EXERCISE
Restate word for word the lines of the entries below, starting with the line that holds "LaMoure | Allowance: 95,112.50 -> 95,110.00" and ending with the line that holds "Divide | sq_miles: 1,294.2 -> 1,294.3", and no others.
☆ ☆ ☆ ☆ ☆ ☆ ☆
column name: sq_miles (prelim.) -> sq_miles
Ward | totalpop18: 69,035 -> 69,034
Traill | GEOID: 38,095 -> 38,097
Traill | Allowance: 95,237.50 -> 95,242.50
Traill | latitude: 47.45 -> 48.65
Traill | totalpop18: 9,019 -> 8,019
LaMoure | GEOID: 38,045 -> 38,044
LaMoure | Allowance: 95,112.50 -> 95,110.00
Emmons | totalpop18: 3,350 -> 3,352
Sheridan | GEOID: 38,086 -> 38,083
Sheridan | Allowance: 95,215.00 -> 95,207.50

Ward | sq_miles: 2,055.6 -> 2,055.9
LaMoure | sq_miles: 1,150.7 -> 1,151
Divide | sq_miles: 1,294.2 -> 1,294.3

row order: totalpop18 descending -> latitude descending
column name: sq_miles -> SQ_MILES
☆ ☆ ☆ ☆ ☆ ☆ ☆
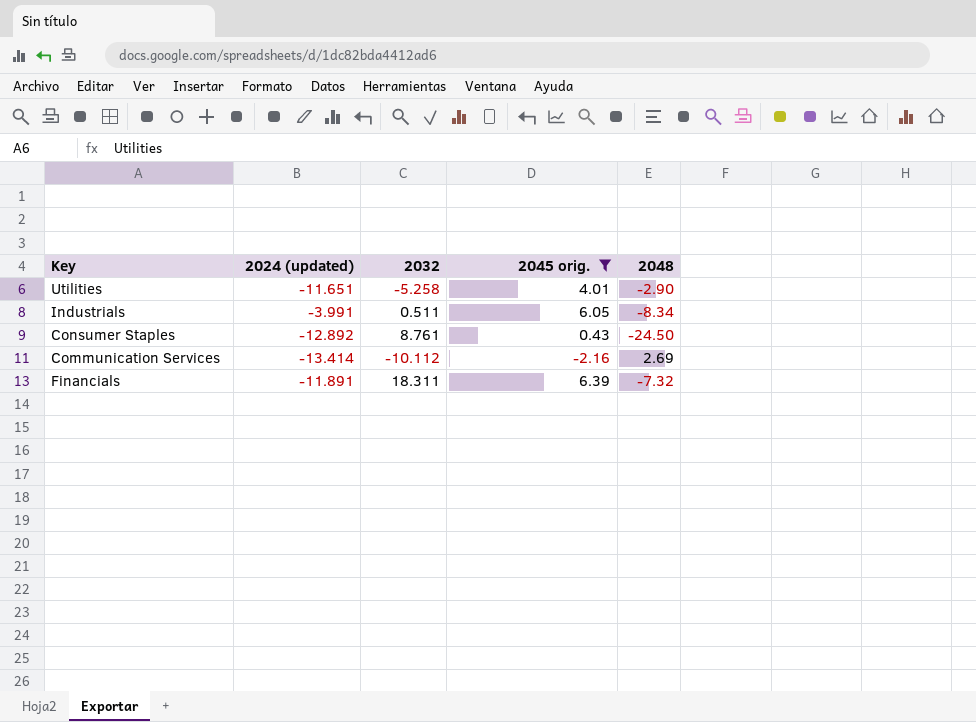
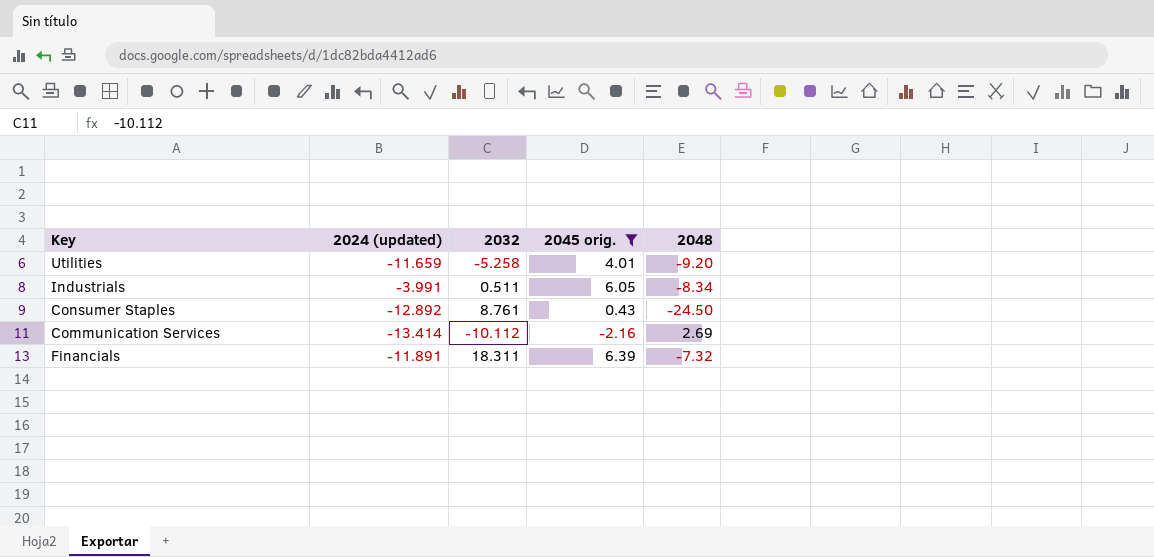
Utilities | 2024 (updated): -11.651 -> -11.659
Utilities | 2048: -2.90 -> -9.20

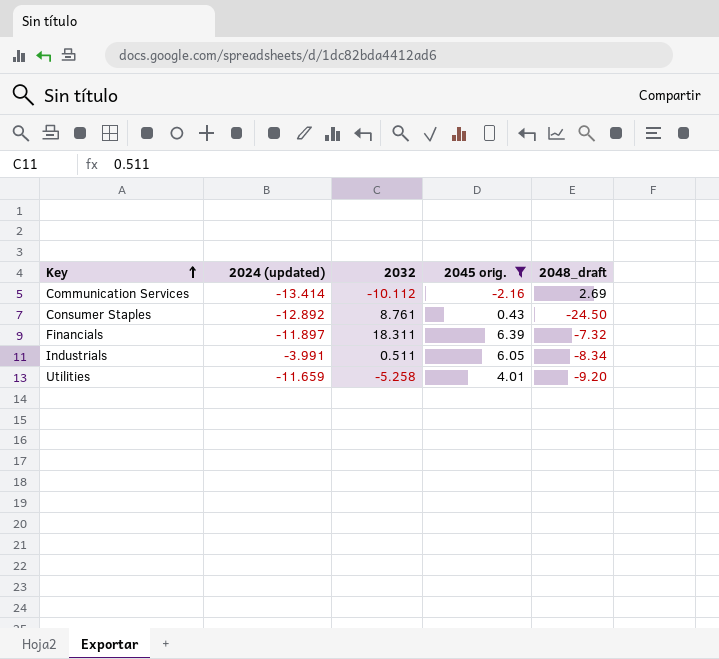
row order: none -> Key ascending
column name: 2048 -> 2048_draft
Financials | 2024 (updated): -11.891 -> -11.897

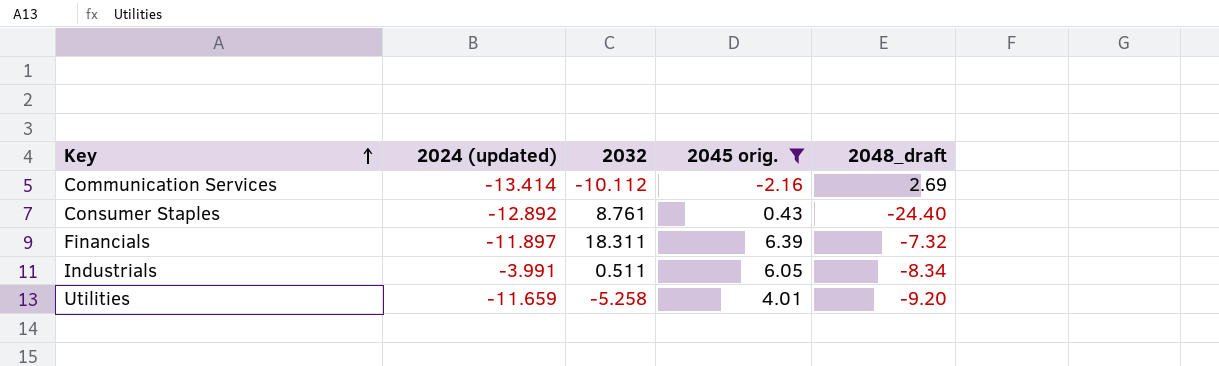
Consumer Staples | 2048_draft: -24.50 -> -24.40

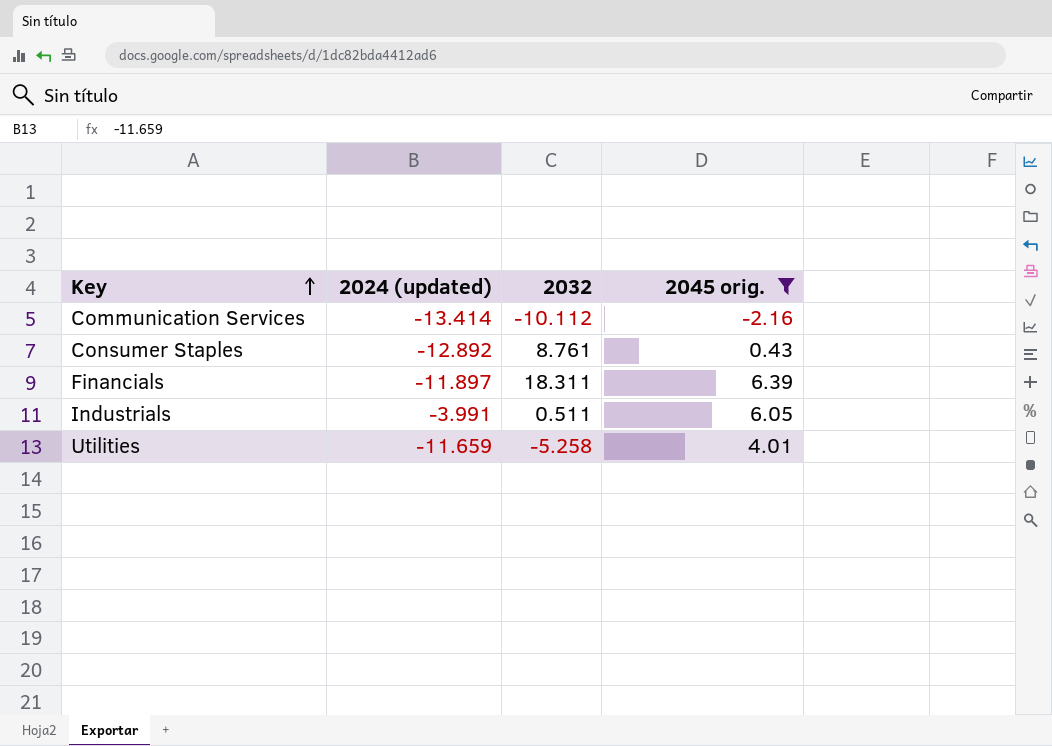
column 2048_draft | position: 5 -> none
☆ ☆ ☆ ☆ ☆ ☆ ☆
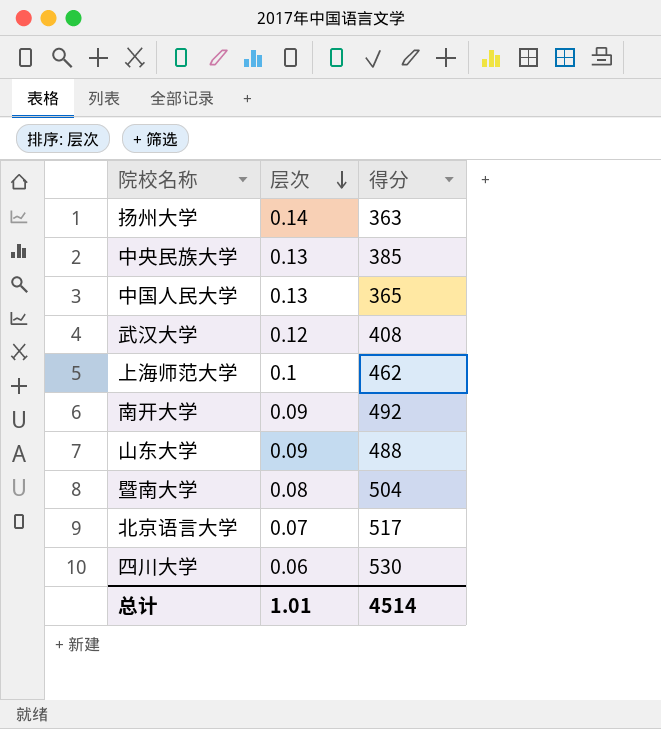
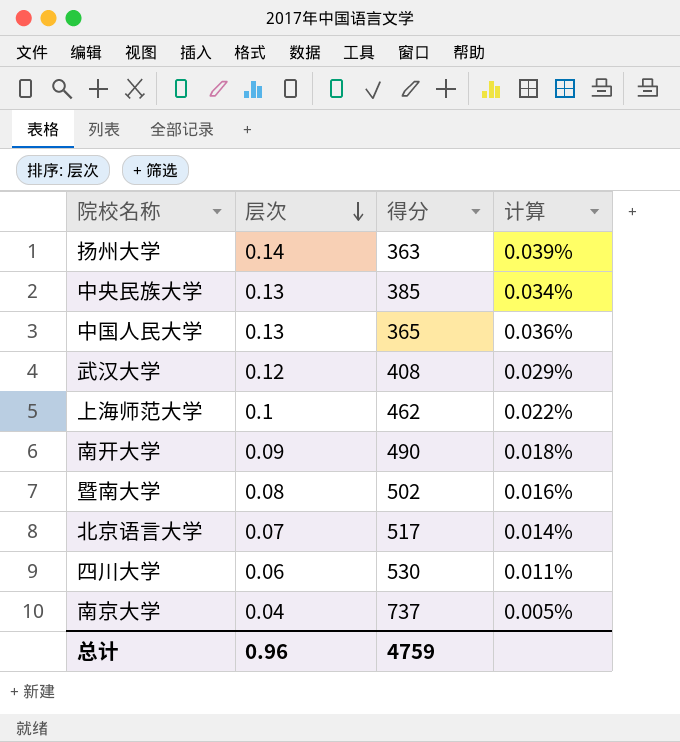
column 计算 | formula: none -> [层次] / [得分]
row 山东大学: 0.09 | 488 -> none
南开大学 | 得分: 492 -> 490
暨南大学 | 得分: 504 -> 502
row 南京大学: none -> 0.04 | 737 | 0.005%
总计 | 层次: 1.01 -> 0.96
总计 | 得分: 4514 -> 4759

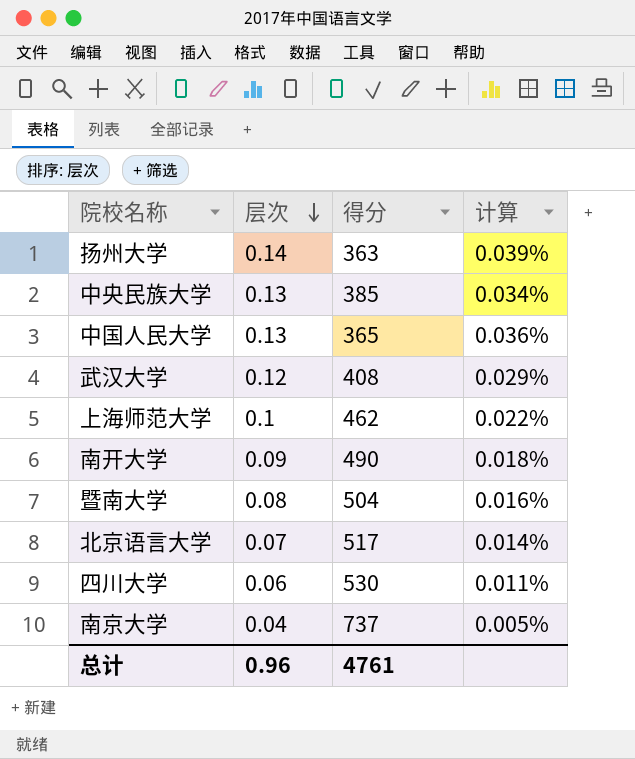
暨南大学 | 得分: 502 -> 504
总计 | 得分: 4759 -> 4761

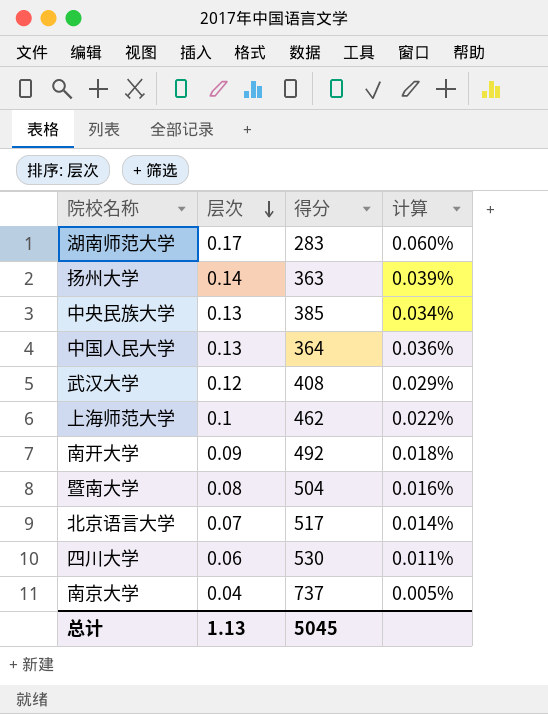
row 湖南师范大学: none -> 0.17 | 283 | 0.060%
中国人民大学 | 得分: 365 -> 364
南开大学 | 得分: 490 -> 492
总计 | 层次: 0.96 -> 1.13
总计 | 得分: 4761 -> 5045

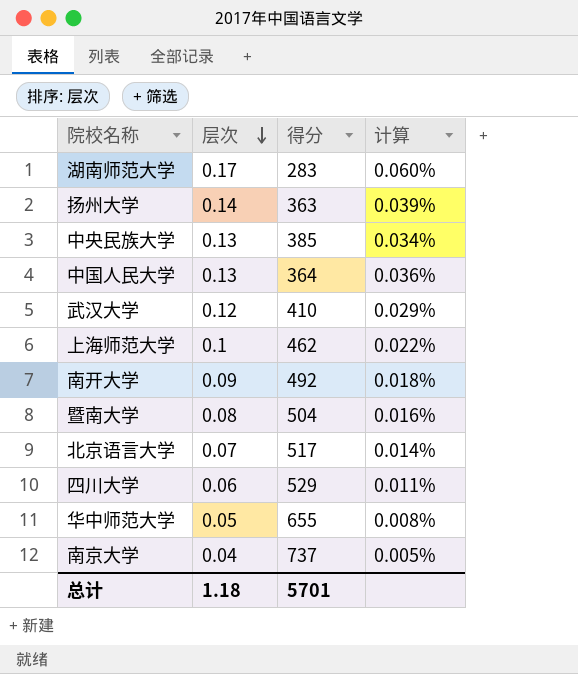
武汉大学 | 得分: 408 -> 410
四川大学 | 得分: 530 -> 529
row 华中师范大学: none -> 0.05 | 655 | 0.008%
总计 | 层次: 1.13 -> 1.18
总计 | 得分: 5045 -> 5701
☆ ☆ ☆ ☆ ☆ ☆ ☆
ANSWER FOR THE TASK
LaMoure | Allowance: 95,112.50 -> 95,110.00
Emmons | totalpop18: 3,350 -> 3,352
Sheridan | GEOID: 38,086 -> 38,083
Sheridan | Allowance: 95,215.00 -> 95,207.50

Ward | sq_miles: 2,055.6 -> 2,055.9
LaMoure | sq_miles: 1,150.7 -> 1,151
Divide | sq_miles: 1,294.2 -> 1,294.3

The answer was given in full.